Reporter Tribunnews melaporkan di Taufik Ismail

TRIBUNNEWS. Kantor Berita Jakarta-Ketua Satuan Tugas Corona Doni Monardo mengatakan bahwa semakin banyak sampel yang terdeteksi Corona, semakin banyak kasus yang dikonfirmasi Covid-19 positif.

Dalam hal ini, menurut Doni, hal terpenting adalah memiliki rumah sakit yang cukup untuk merawat pasien, dan tingkat pemulihan tinggi pasien Covid-19. Misalnya, di Jawa Timur, karena jumlah mesin PCR telah meningkat, kemampuan daerah untuk menangkap ODP dan PDP juga meningkat, sehingga situasinya meningkat, tetapi kita perlu memperhatikan jumlah rumah sakit yang tersedia, “Doni, Kamis 6/4/2020) mengatakan setelah pertemuan terbatas.

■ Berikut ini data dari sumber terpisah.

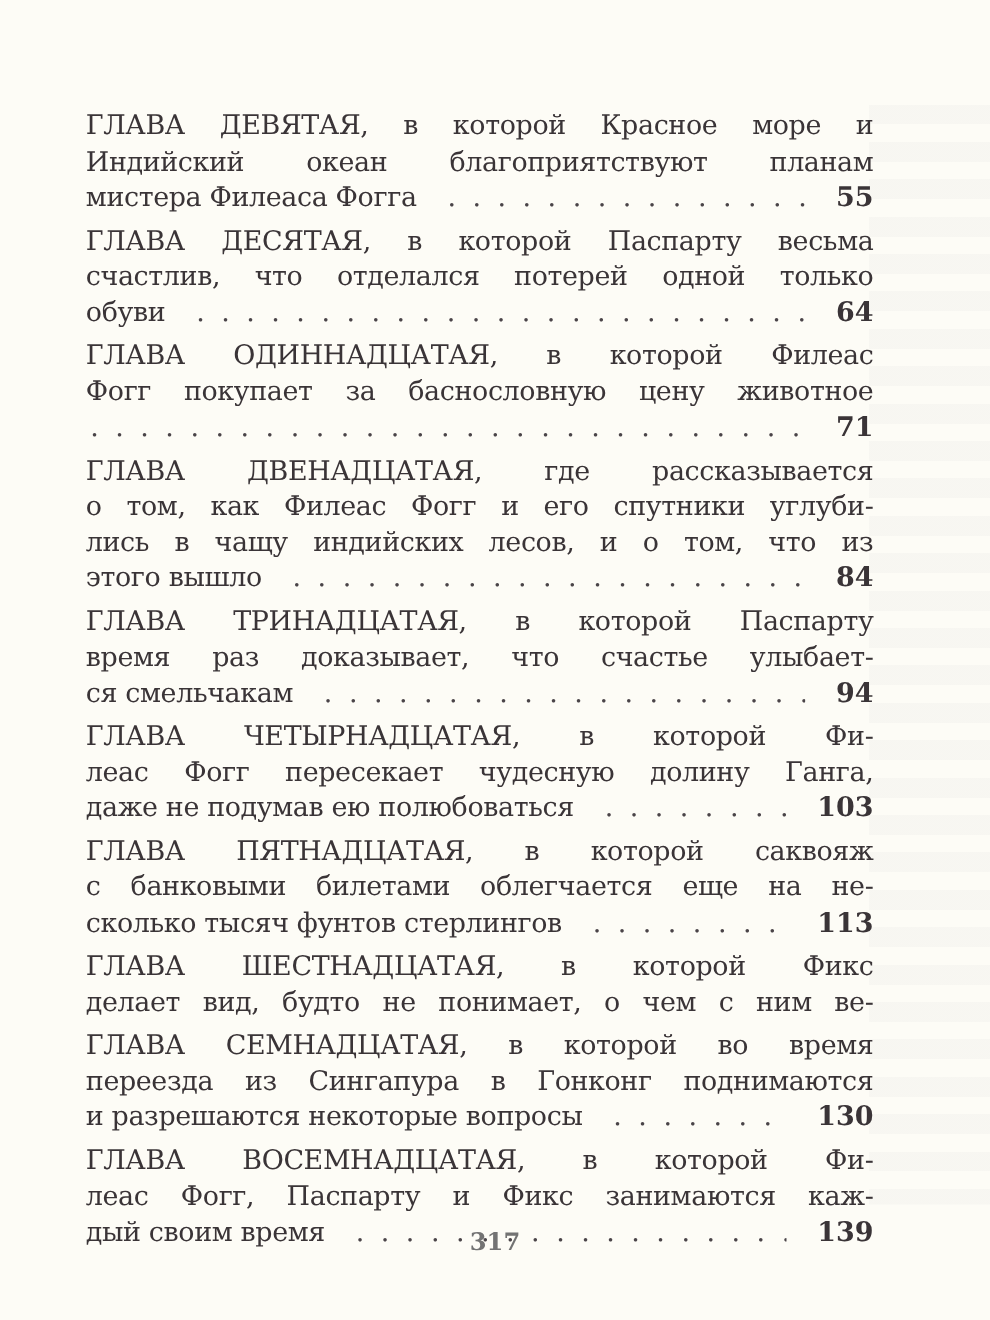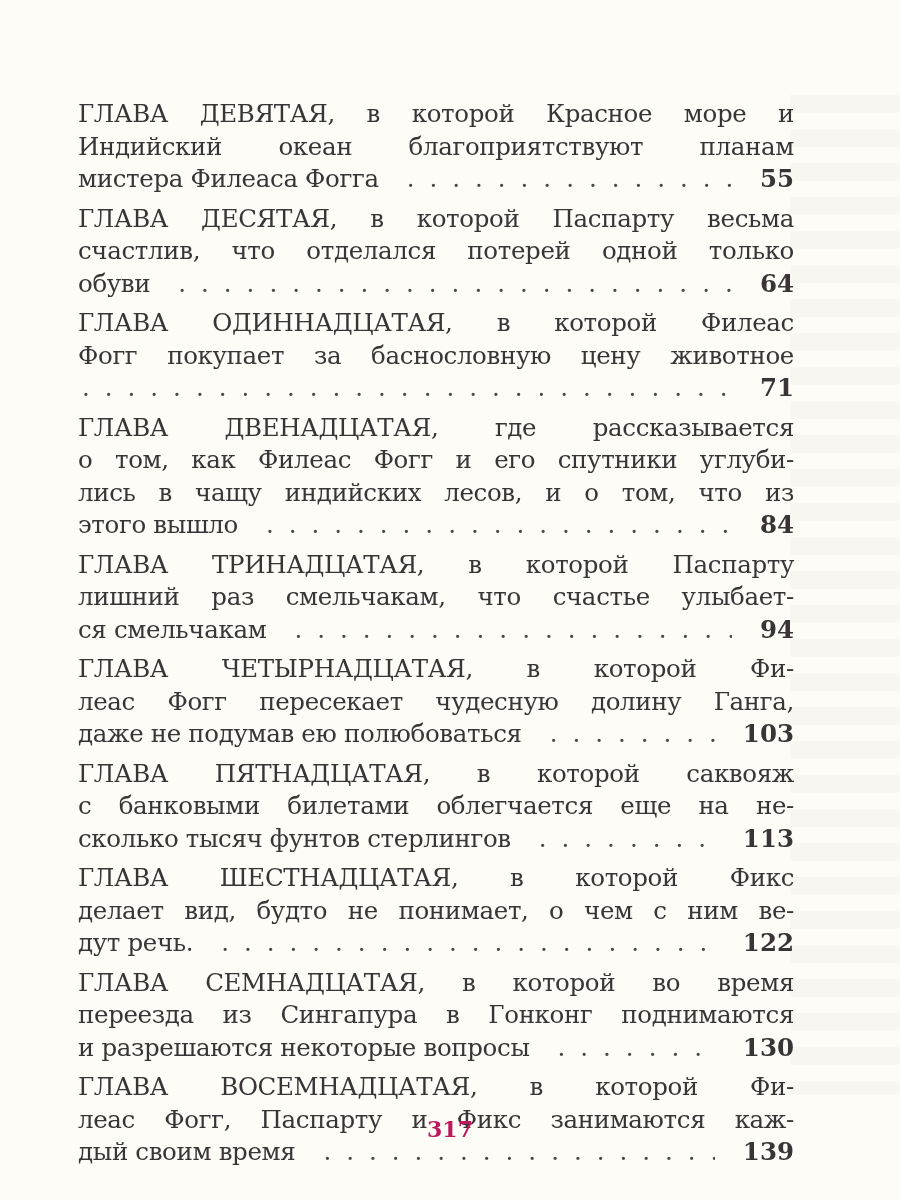"лишний раз смельчакам, что счастье" div.line { text: лишний раз смельчакам -> время раз доказывает }
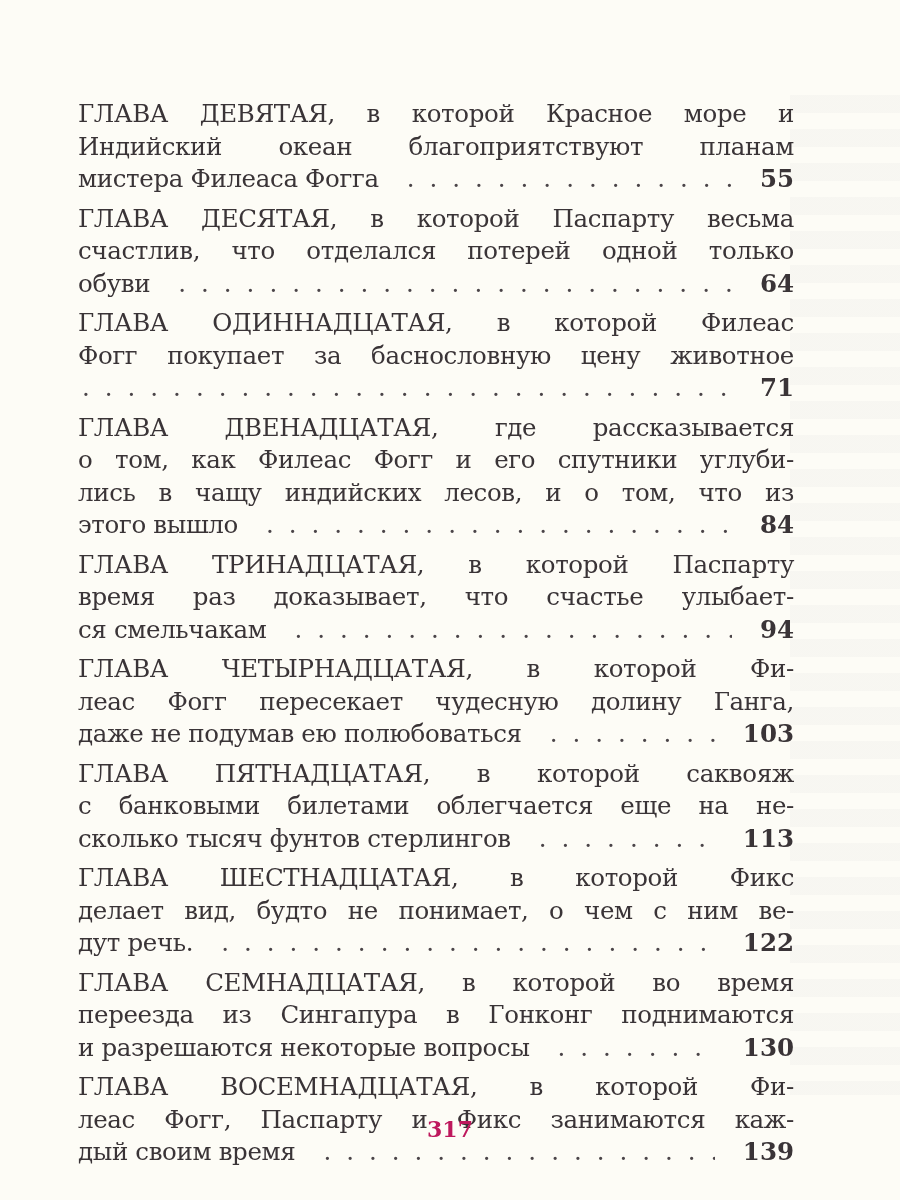"дут речь." div.line { html: <div> <span>дут речь.</span> <span></span> <span>122</span> </div> -> none }
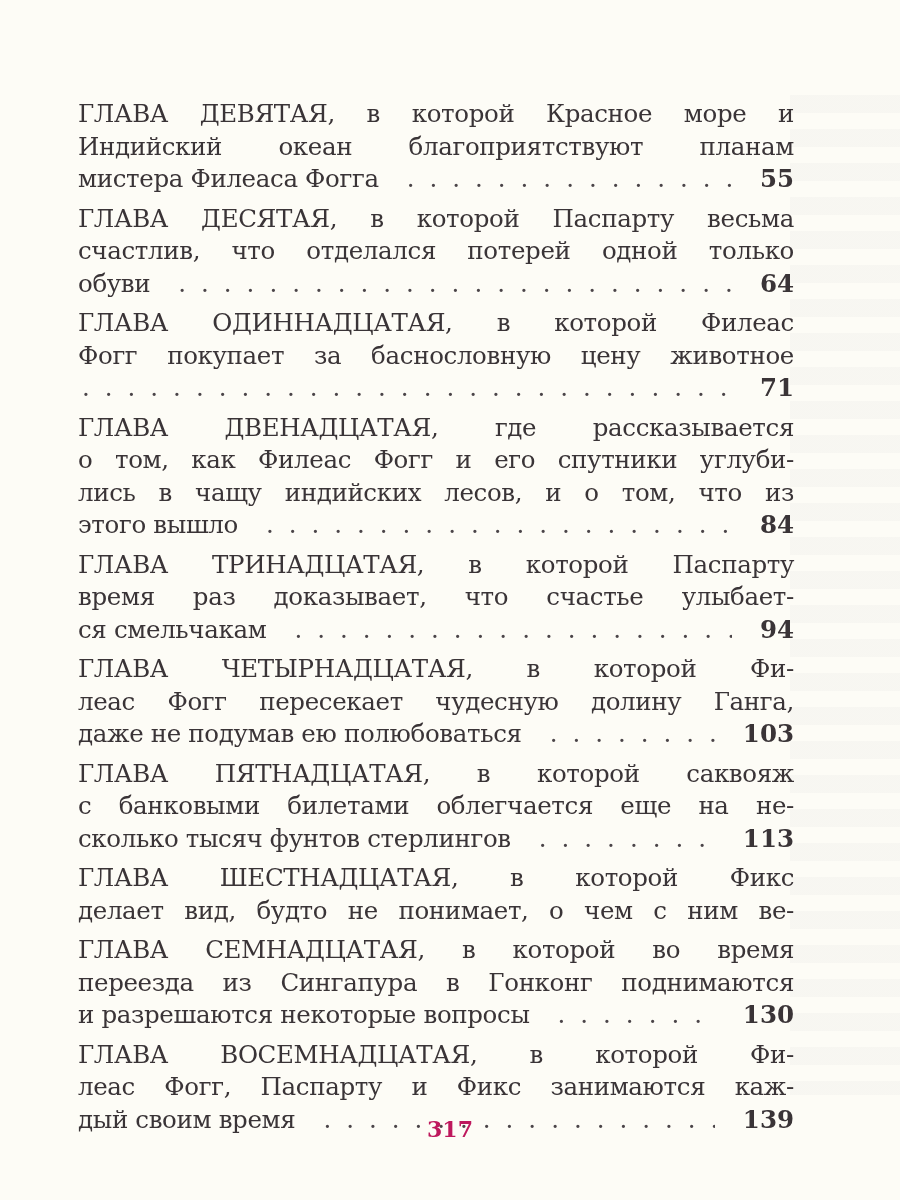"317" .folio { color: #be185d -> #737373 }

Dalam rangka meningkatkan tingkat pemulihan pasien Covid-19, Doni mengatakan bahwa ia meminta pasien yang positif korona pulih untuk menyumbangkan plasma.

Pemulihan terapi plasma dimungkinkan Tingkatkan pemulihan pasien dengan korona. “” Pada malam hari, ada konferensi video dengan Gubernur DKI. Sekitar 2.500 keluarga pulih dari libido. Kami berharap mereka siap menyumbangkan plasma. Di Jawa Timur, 699 pasien positif pulih. Mereka juga kembali ke komunitas mereka, dan kami juga mendesak mereka, “kata Duny.

Doni mengatakan bahwa ketika vaksin belum ditemukan, dalam menghadapi pandemi Covid-19, donor plasma adalah bentuk kerja sama timbal balik. Ini telah diakui oleh banyak lembaga kesehatan global.

“Ini adalah bentuk kerjasama antara kami, tidak ada vaksin obat, jadi Departemen Kesehatan telah mengadopsi metode pengobatan, ia menyimpulkan:” Penggunaan metode plasma konvensional telah diakui oleh banyak lembaga internasional, kami akan terus bekerja keras , Sehingga “ahli kami adalah ahli medis kami, dan ahli kesehatan kami semakin mampu melakukan terapi plasma ini.”